══ EXERCISE DATA
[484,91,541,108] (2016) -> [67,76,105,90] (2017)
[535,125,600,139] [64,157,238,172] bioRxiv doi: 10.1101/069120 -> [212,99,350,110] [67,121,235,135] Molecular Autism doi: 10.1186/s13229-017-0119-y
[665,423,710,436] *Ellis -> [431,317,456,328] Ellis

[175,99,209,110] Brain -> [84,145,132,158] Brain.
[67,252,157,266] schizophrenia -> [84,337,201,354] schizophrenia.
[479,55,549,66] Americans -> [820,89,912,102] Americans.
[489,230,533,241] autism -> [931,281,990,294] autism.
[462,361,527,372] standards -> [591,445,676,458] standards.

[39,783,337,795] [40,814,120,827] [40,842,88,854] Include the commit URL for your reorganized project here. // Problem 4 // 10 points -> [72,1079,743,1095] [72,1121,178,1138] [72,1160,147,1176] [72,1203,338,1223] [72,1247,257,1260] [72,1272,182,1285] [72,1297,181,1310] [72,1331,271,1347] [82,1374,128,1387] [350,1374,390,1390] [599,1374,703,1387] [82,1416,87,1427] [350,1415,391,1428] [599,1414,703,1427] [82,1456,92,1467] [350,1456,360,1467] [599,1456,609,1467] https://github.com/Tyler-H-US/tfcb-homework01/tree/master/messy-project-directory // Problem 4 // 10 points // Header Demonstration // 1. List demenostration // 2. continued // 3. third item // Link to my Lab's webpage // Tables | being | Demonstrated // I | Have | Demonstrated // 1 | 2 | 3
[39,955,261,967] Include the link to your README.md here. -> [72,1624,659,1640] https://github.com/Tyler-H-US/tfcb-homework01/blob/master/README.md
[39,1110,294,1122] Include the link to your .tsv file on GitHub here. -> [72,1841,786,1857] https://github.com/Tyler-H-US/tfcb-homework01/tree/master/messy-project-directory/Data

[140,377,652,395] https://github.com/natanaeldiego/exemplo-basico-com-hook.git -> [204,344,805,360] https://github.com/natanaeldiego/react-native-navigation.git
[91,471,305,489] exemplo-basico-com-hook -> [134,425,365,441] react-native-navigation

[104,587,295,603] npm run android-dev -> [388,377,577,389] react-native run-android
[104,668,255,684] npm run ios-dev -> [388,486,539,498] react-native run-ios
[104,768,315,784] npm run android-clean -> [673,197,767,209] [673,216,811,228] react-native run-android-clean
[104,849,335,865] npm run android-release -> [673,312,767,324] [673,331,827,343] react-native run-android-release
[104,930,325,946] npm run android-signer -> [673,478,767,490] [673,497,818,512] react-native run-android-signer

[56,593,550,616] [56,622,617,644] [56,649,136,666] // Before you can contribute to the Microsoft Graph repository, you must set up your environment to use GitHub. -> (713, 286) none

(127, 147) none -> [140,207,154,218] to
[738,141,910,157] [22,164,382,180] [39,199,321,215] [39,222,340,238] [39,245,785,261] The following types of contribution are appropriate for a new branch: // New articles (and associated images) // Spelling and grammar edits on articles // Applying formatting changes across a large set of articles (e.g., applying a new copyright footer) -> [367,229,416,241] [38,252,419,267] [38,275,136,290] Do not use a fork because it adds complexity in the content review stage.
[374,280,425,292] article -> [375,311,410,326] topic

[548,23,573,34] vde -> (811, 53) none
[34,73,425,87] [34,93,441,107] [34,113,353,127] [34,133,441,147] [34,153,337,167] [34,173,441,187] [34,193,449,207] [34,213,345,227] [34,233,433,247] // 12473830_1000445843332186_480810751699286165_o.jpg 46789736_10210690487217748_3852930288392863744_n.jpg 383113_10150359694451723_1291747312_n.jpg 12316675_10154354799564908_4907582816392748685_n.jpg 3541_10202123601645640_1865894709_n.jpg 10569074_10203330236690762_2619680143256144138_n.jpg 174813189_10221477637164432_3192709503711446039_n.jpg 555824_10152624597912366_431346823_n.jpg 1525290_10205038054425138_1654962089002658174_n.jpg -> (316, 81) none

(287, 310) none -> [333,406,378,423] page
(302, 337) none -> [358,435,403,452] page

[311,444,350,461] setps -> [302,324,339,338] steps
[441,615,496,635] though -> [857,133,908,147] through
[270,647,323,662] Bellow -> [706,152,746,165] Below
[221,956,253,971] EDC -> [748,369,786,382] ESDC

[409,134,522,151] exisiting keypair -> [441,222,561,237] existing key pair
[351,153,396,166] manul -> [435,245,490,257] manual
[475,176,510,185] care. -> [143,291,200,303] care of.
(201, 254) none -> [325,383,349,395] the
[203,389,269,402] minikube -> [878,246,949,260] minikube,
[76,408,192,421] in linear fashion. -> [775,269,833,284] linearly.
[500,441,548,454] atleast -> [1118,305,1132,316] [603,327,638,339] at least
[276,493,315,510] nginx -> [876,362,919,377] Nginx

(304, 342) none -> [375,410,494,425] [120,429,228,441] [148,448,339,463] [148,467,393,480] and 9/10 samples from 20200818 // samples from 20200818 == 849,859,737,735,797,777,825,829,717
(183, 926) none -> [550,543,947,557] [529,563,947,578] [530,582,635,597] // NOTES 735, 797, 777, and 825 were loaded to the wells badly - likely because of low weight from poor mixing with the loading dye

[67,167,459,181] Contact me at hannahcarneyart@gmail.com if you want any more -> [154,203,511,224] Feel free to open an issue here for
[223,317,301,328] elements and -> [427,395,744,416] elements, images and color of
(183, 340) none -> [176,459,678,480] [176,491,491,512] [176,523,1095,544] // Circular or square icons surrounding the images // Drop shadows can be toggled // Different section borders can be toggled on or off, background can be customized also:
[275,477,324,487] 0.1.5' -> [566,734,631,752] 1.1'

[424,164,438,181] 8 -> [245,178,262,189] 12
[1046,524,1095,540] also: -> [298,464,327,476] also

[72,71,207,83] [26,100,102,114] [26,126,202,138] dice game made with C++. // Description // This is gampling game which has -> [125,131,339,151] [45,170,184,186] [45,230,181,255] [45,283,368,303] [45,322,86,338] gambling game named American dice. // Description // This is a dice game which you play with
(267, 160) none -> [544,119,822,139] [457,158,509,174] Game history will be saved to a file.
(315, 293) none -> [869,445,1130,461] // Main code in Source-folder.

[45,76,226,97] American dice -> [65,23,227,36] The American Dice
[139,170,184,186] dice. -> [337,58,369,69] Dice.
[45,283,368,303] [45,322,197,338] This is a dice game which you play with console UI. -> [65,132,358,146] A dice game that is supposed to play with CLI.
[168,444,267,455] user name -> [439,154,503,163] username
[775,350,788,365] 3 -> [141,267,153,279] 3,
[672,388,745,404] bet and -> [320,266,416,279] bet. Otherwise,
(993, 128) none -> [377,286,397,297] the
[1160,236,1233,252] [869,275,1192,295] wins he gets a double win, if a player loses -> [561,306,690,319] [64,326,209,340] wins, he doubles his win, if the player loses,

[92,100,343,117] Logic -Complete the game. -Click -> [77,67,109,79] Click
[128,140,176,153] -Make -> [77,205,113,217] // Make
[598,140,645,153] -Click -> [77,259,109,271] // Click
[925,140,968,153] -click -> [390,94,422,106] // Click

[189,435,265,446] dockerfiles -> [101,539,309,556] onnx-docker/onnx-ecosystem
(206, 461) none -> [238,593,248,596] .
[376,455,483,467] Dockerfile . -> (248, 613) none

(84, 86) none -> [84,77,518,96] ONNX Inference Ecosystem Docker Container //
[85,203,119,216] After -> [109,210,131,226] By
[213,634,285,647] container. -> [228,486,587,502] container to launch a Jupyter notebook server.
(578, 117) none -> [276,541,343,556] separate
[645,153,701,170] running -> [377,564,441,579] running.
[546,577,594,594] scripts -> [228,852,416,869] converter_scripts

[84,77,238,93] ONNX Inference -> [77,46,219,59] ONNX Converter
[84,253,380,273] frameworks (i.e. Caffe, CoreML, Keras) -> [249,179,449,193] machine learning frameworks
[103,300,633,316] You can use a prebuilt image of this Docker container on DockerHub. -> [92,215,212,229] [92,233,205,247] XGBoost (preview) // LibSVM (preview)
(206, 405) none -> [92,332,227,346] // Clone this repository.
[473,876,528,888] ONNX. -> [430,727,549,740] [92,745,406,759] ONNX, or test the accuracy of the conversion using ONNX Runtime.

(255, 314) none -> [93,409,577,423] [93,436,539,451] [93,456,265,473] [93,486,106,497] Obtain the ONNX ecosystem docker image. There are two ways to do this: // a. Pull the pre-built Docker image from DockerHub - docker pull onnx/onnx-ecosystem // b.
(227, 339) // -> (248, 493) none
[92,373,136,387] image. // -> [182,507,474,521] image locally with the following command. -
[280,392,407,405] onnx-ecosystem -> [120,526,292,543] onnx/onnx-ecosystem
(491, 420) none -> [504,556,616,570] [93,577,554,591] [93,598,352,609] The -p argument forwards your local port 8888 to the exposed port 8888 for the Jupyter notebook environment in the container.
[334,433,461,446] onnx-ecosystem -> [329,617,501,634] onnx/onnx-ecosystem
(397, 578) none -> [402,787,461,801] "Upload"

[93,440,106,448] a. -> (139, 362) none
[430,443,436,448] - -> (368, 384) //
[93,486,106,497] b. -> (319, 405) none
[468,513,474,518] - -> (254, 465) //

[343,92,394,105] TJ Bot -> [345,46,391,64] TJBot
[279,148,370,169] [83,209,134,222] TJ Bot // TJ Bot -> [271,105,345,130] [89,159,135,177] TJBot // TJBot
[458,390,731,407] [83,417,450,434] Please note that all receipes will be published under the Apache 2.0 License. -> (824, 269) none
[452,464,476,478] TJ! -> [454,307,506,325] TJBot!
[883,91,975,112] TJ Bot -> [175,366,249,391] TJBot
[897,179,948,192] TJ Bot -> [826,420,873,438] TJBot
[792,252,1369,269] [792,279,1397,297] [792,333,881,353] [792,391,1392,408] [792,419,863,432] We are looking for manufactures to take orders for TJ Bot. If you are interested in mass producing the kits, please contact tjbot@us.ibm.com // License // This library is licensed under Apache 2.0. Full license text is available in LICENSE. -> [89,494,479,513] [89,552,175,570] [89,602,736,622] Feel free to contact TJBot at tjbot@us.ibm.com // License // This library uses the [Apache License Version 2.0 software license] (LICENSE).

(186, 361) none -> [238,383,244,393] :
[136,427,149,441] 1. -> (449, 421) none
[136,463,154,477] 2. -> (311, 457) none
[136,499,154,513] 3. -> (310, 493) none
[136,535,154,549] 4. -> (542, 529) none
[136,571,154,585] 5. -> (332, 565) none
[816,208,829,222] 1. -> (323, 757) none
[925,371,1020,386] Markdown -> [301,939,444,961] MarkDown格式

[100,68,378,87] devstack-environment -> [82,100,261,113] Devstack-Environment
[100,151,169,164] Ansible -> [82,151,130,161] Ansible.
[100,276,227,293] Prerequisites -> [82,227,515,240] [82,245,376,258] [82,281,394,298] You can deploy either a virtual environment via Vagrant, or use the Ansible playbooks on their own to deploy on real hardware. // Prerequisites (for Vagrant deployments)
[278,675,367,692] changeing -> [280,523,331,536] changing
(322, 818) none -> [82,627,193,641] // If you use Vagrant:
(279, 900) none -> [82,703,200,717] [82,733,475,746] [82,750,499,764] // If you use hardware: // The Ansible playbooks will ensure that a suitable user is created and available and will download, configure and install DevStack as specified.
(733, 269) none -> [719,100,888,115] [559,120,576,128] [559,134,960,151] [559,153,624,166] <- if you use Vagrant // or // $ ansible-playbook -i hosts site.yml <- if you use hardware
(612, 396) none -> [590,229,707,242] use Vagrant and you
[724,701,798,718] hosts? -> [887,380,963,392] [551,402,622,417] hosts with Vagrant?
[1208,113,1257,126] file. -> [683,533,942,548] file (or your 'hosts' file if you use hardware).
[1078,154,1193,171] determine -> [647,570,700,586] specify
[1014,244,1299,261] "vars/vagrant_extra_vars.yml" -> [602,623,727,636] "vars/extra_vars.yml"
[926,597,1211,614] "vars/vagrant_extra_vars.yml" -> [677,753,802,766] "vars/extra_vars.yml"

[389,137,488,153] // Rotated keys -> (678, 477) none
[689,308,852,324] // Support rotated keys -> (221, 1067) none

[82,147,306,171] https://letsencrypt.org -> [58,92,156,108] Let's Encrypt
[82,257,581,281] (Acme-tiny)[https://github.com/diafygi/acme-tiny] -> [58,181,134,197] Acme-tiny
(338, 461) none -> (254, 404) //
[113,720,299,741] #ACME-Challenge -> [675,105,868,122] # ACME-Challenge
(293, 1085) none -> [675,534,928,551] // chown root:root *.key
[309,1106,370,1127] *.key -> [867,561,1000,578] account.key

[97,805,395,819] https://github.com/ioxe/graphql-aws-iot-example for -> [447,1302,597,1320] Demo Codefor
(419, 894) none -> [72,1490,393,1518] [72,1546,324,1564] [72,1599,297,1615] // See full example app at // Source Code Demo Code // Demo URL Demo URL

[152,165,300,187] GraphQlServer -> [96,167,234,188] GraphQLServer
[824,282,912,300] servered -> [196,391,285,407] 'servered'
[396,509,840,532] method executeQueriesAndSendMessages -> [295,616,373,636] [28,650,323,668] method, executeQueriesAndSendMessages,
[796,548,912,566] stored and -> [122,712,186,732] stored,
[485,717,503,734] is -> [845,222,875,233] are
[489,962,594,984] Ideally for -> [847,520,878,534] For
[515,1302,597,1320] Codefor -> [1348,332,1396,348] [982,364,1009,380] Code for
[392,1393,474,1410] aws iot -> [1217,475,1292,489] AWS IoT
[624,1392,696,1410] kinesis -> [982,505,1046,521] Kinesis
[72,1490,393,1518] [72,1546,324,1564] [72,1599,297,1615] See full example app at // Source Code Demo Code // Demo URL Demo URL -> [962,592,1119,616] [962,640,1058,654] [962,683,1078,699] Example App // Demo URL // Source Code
════
PROBLEM - From the entries, report each line that includes the word "notebook".

EXERCISE RESULT -
[213,634,285,647] container. -> [228,486,587,502] container to launch a Jupyter notebook server.
(491, 420) none -> [504,556,616,570] [93,577,554,591] [93,598,352,609] The -p argument forwards your local port 8888 to the exposed port 8888 for the Jupyter notebook environment in the container.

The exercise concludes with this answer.